PI: Zachary B. Lippman (Cold Spring Harbor Laboratory)

Co-PIs: Michael C. Schatz (Cold Spring Harbor Laboratory) and Joyce Van Eck (Boyce Thompson Institute for Plant Research)

Key Collaborators: Molly Hammell and Jesse Gillis (Cold Spring Harbor Laboratory)

Plants show remarkable variation in the number of flowers they produce during their lifetime. This widespread variation traces back to differences in how, when, and where plants switch from making leaves to making flowers - the flowering transition. Although vitally important to crop yields, the transition to flowering and the subsequent effects on shoot growth and flower production remain poorly understood in many types of plants. For example, it is still not known why one plant will form just a single flower each time there is a flowering transition, as in pepper, and yet another plant will grow dozens of branches bearing hundreds of flowers, as in some types of tomato. To address this fundamental question in plant biology, this project is uniting a unique set of genetic, genomic, and natural variation tools in tomato and related Solanaceae plants, such as pepper, potato, and petunia, to reveal the genes and networks controlling how, when, and where plants undergo flowering transitions throughout development to continuously generate new branches and flowers. By analyzing a wide range of tomato mutants and wild Solanaceae species reflecting a wide range of flower production, this research will identify and characterize the differences in gene expression and DNA sequences that underlie variation in flowering transitions and flower production. This multi-dimensional project will provide the most detailed information yet on the key genetic regulators that drive the initiation and production of flowers in both agricultural and wild plants, which will enable the application of novel strategies to improve crop yields. The Solanaceae comprise the most valuable family for vegetable crop production, and we will deliver to both the public and scientific community broad genetic and genomic data in tomato, pepper, and edible wild Solanaceae species that have the potential to become agriculturally important crops.

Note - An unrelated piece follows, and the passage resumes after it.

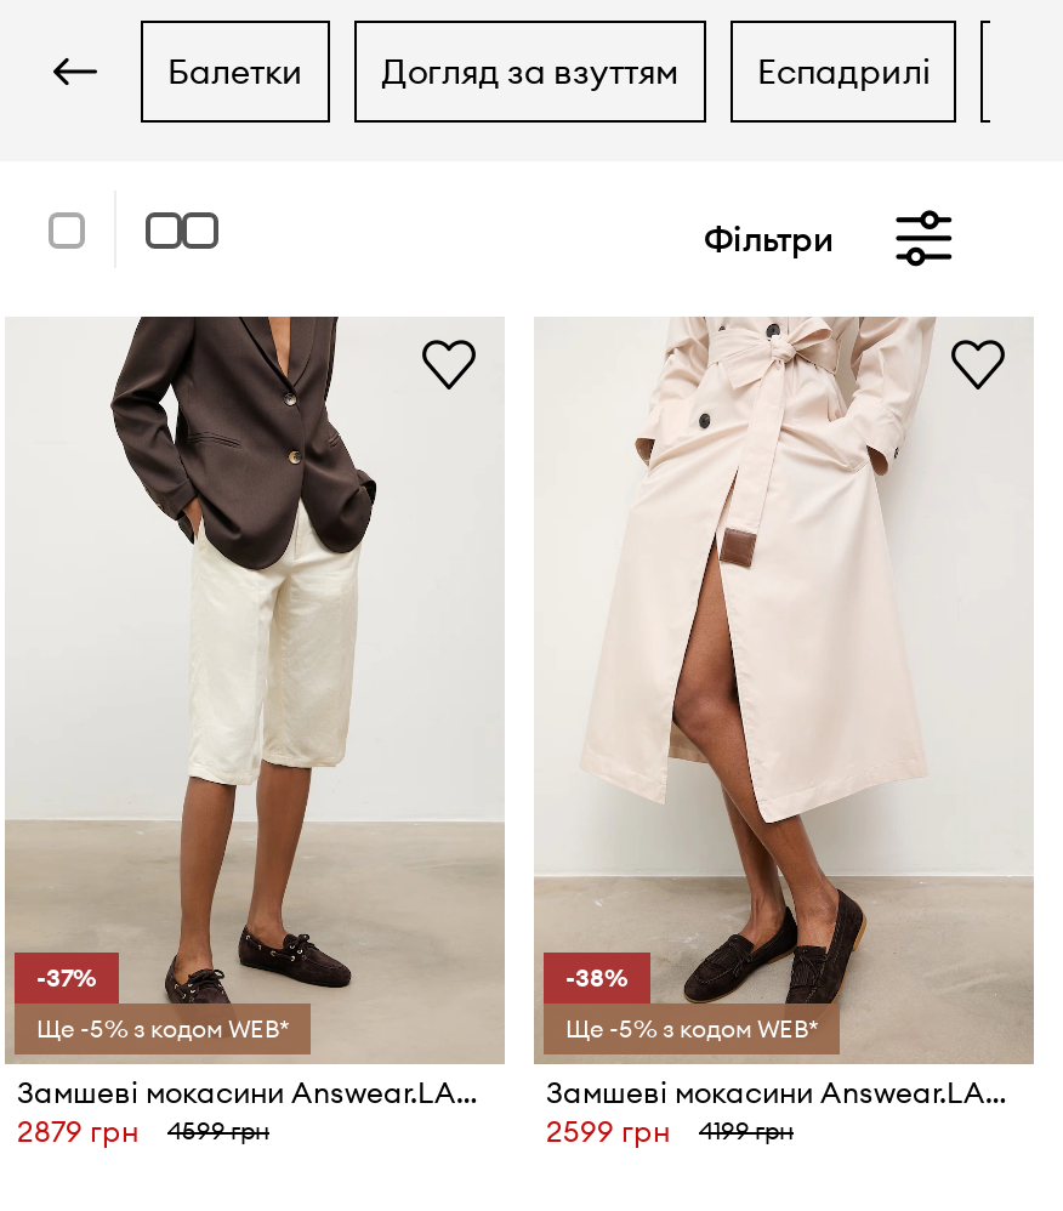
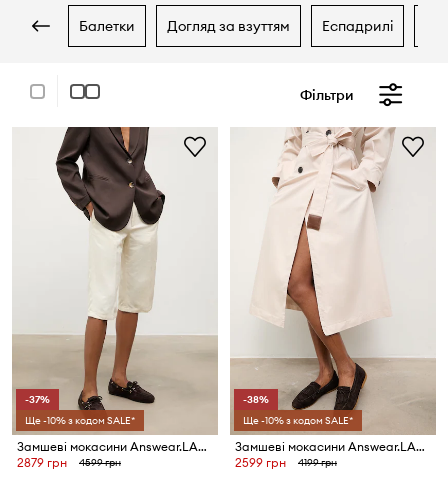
[36,1013,289,1045] Ще -5% з кодом WEB* -> [25,414,135,427] Ще -10% з кодом SALE*
[565,1013,818,1045] Ще -5% з кодом WEB* -> [243,414,353,427] Ще -10% з кодом SALE*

This project will train high school and college students in interdisciplinary plant research, and a unique outreach program has been developed with an elementary school in Queens, New York to excite young students about plant biology and to explain the importance of integrating multiple research disciplines to create the knowledge and tools that will ensure food security. Students will meet scientists, experience plant genetic research in their own school, experiment in a "Virtual Greenhouse" with kid-friendly genetics games, and practice science writing. Each year, several students will be awarded a daylong visit to CSHL to experience firsthand, modern plant biology research. All data from this project, including gene expression, genetic mapping, network analyses, and computational tools for analyzing DNA sequences will be made publically available immediately after passing quality control. All DNA sequence data will be deposited in Genbank (http://www.ncbi.nlm.nih.gov/Genbank/), the SOL Genomics Network (SGN) website (http://www.sgn.cornell.edu/), and a project web site that will be developed.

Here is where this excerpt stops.